Why Elite Soldiers Fail at Survival School
Busy moms often outlast Navy SEALs in the desert—and what the training mismatch tells us about navigating life's challenges.
Navy SEALs are some of the toughest human beings on the planet. No doubt. “Never quit” is a mantra across Special Forces.
But many of them do quit—under circumstances many everyday people don’t.
“We get a lot of badass active-duty and former Navy SEALs and Special Forces soldiers on our courses,” Jay Carson, former Executive Director and now Instructor at the Boulder Outdoor Survival School (BOSS) told me. “We’ve noticed they often struggle and do the worst. A surprising number fail.”
Meanwhile, some of the most unassuming people finish BOSS survival courses strong.
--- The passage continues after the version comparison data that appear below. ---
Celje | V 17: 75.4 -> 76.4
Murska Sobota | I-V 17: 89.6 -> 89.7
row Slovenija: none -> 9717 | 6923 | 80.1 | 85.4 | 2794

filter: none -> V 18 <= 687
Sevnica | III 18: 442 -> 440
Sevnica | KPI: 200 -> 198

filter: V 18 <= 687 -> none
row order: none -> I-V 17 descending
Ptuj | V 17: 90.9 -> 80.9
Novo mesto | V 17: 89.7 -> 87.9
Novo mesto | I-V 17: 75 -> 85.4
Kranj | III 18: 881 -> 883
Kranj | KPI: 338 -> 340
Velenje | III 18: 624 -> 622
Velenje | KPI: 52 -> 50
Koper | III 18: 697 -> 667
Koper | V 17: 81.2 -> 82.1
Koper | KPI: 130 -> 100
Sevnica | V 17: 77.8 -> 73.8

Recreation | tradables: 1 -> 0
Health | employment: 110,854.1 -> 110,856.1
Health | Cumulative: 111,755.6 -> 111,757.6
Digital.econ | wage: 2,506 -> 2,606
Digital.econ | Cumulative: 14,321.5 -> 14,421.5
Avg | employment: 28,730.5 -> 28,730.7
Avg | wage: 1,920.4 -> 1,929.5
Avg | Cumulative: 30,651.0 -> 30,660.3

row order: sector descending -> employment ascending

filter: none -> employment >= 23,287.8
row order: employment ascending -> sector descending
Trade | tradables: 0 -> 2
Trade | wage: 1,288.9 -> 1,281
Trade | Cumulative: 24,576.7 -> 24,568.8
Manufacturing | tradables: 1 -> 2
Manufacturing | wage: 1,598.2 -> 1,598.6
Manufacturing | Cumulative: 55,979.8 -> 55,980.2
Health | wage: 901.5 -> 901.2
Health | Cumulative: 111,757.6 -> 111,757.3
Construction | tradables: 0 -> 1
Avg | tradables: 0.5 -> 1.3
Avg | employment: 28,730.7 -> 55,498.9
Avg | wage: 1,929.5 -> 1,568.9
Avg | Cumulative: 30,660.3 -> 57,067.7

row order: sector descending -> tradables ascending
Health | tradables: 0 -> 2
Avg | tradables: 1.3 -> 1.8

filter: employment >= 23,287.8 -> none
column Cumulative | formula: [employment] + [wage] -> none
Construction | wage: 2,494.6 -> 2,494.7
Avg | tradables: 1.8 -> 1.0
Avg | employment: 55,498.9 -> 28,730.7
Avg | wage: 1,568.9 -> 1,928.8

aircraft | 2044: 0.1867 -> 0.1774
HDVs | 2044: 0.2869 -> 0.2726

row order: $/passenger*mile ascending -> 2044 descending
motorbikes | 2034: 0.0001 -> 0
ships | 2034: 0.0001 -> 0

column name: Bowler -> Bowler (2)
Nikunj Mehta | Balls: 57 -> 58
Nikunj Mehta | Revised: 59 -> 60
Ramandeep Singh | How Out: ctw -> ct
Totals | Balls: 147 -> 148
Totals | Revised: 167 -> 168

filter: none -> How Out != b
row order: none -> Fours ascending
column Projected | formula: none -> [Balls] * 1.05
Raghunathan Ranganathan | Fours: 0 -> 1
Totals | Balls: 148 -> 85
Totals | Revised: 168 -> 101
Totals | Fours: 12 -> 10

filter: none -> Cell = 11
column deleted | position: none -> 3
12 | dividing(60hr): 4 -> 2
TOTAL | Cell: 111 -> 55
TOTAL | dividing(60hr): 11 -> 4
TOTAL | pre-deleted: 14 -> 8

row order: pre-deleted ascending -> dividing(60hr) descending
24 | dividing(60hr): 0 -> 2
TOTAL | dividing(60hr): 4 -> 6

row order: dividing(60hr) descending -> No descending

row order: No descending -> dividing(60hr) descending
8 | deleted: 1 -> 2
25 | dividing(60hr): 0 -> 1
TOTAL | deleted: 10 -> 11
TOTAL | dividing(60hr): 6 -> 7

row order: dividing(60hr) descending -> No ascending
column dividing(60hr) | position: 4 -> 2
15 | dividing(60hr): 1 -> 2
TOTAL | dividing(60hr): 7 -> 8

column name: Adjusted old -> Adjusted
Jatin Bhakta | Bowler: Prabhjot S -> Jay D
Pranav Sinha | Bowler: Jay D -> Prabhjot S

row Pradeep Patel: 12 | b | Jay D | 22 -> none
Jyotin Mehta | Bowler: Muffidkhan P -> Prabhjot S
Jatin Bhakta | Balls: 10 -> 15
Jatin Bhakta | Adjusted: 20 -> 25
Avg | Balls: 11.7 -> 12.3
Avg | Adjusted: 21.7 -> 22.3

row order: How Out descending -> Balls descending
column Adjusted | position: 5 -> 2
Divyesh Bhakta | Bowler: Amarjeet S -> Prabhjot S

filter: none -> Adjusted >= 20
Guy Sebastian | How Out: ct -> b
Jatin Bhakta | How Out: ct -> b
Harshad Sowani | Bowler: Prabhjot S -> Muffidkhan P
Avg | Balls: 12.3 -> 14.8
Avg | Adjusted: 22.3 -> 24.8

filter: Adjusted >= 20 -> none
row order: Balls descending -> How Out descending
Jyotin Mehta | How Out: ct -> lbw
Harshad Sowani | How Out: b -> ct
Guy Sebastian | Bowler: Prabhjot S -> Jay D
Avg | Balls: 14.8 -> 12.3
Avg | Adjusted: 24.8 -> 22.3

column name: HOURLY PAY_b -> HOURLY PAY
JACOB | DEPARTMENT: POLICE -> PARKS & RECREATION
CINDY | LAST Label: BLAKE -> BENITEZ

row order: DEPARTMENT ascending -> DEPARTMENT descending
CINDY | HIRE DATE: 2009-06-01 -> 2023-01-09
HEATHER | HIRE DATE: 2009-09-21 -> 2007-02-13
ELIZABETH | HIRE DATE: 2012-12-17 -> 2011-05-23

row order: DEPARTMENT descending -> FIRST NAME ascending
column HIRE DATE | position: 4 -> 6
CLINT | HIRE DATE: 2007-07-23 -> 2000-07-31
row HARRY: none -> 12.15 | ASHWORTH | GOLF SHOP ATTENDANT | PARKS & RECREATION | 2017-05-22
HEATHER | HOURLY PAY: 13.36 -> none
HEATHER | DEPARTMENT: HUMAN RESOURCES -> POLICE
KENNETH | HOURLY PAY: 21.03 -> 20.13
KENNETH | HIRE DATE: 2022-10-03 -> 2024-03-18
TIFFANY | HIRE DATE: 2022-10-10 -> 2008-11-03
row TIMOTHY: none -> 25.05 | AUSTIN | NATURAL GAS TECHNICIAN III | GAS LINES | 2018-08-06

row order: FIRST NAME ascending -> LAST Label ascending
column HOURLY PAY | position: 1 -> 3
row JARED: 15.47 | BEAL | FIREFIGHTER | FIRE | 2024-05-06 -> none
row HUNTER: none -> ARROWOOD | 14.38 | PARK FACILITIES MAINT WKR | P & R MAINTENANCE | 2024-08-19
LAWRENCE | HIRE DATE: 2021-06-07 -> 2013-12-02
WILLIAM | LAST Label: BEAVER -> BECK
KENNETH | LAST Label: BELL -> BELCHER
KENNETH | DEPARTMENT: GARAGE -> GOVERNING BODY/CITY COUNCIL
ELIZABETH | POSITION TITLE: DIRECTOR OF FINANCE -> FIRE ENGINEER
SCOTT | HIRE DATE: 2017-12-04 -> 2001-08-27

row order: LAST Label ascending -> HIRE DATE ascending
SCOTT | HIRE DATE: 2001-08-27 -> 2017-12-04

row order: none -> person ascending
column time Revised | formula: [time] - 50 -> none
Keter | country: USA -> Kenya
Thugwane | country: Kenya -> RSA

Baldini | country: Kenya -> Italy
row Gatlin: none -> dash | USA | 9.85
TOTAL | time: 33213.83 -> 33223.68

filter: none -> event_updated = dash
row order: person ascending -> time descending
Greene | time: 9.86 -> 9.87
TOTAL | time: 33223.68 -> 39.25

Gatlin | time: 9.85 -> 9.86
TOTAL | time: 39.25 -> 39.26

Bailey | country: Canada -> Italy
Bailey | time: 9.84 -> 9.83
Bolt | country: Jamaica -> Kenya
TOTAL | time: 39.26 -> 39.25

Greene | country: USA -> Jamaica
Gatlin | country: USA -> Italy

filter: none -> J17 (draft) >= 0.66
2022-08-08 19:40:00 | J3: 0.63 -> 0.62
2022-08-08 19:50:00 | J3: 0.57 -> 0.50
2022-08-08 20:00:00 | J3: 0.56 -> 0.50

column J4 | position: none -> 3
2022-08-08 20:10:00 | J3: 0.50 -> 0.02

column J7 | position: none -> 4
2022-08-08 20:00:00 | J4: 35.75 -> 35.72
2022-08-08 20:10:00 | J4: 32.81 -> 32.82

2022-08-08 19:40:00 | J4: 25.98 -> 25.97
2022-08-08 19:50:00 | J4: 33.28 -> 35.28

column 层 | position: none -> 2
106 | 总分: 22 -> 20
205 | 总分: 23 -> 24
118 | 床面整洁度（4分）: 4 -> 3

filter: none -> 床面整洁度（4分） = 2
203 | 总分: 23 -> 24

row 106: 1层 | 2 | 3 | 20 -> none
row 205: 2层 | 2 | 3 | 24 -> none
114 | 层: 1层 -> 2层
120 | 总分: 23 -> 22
People like busy moms, middle school principals, and hippies without a hardcore bone in their body.
BOSS has been called “the toughest survival school in the world.” Instructors take a small group out into the desert of the Colorado Plateau and teach them to live off the land—for one to four weeks with only the clothes they’re wearing and a wool blanket, poncho, water bottle, knife, and a stainless-steel cup. No tents, sleeping bags, or other gear.
Today’s post explores the psychology behind why a SEAL would quit before a busy mom—and how it can help you get through challenges in your own life, whether you signed up for them or not.
We’ll cover:
The reason special operations soldiers tend to struggle on BOSS courses while a middle school principal doesn’t.
The psychological mechanisms at play, from two of the most-cited psychological researchers.
How I saw this phenomenon play out when I ran a group Misogi Challenge in Costa Rica, and how Jay Carson saw it in his own life.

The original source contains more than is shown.